9. Generic convention
We are indeed creatures of habit and although we are very adaptable, certain things we like as is. These are mainly functional usually, such as menus as burgers or having a search facility or login at the top. Remembering to innovate outside of these types of areas will not frustrate your user.
10. Load time
A massive point on all journeys, whether it’s an e-commerce or service, research your busy times, e.g. Christmas etc and ensure that your site can deal with the amount of traffic. Reduce imagery or find ways of reducing load time to a site. Generally although you may not think it in such a fast paced world, we are patient creatures and we go to a site as we want something so subconsciously will wait a period of time, but keeping an eye on load times is always a good idea so not to discourage.
Great customer engagement
Costa have always been a great one for customer loyalty, rewarding their coffee drinkers with club points each time they visit. However this Christmas, they have stepped it up with an array of targeted emails to Costa Club members, but with a festive menu edge.

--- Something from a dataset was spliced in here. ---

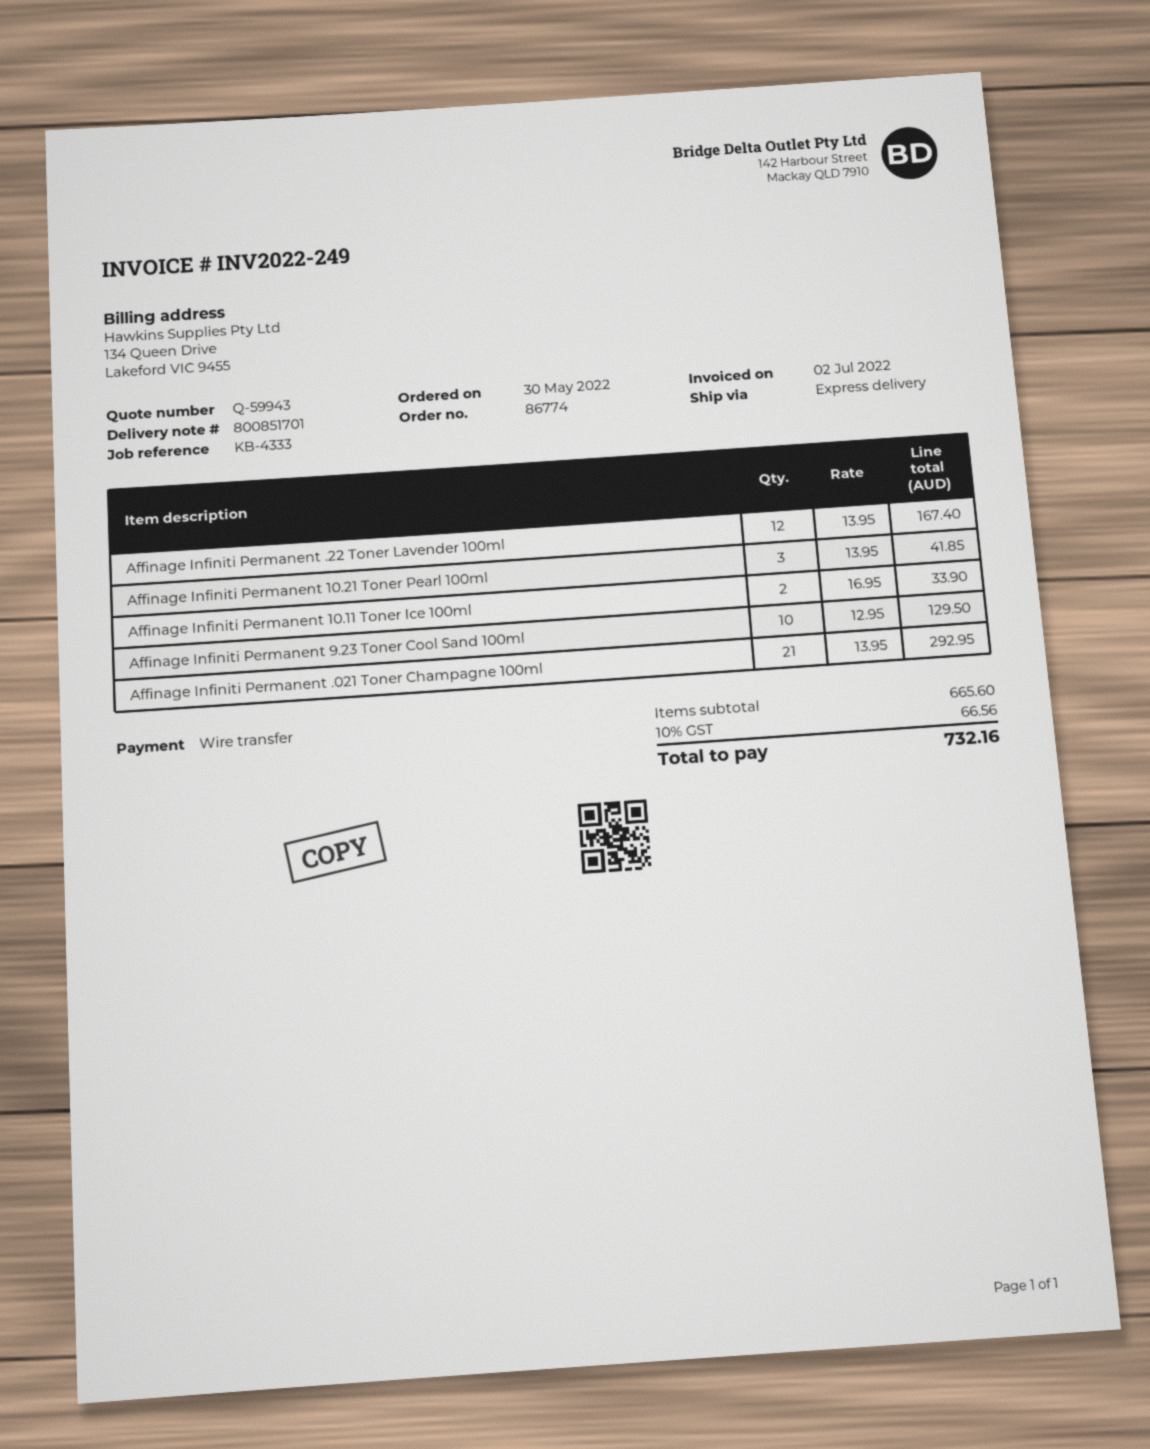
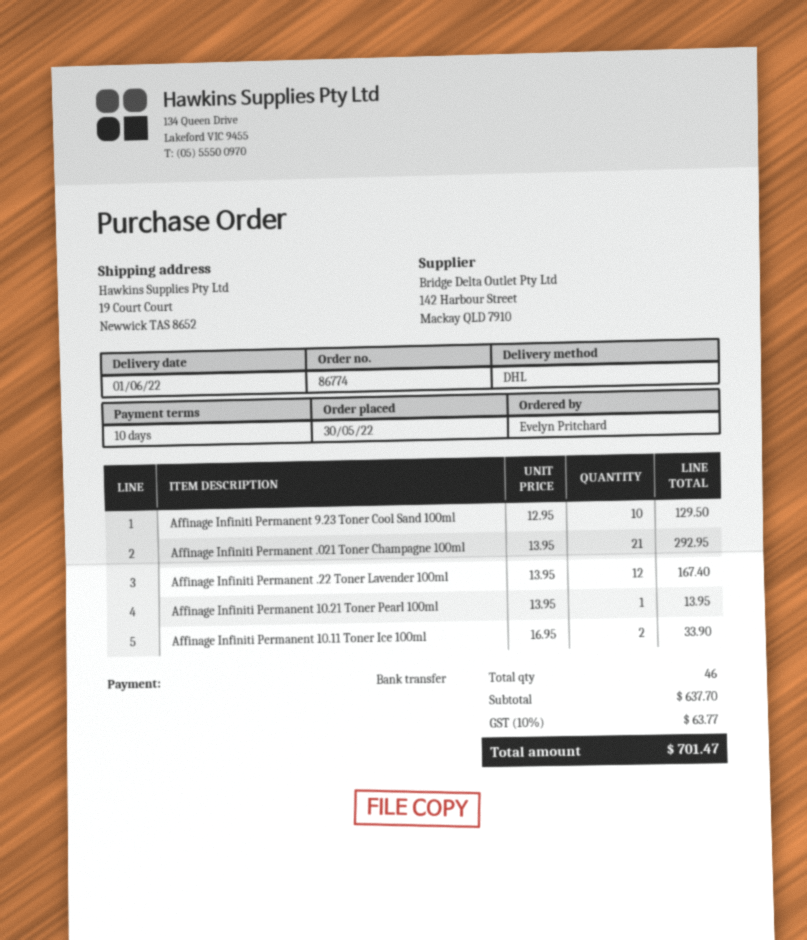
shipping method: express -> DHL
Affinage Infiniti Permanent 10.21 Toner Pearl 100ml: 3 x 13.95 = 41.85 -> 1 x 13.95 = 13.95
subtotal: 665.60 -> 637.70
tax: 10% = 66.56 -> 10% = 63.77
total: 732.16 -> 701.47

Sending out animated gif emails offering incentives such as an ‘extra 200 points’ or ‘money off your favourite latte’ you last had in store or ‘money off a certain hot chocolate that day if you went to Costa.’ A very very clever unique engagement, where the company actively cross sells and gets people down to their stores by just playfully notifying them with a nicely animated follow up email exclusive to their coffee club members. Really subtle and a somewhat ingenious way of selling more, extending a user’s journey by getting them down to their stores where once there they’ll probably buy a cake or bring a friend too. Very clever.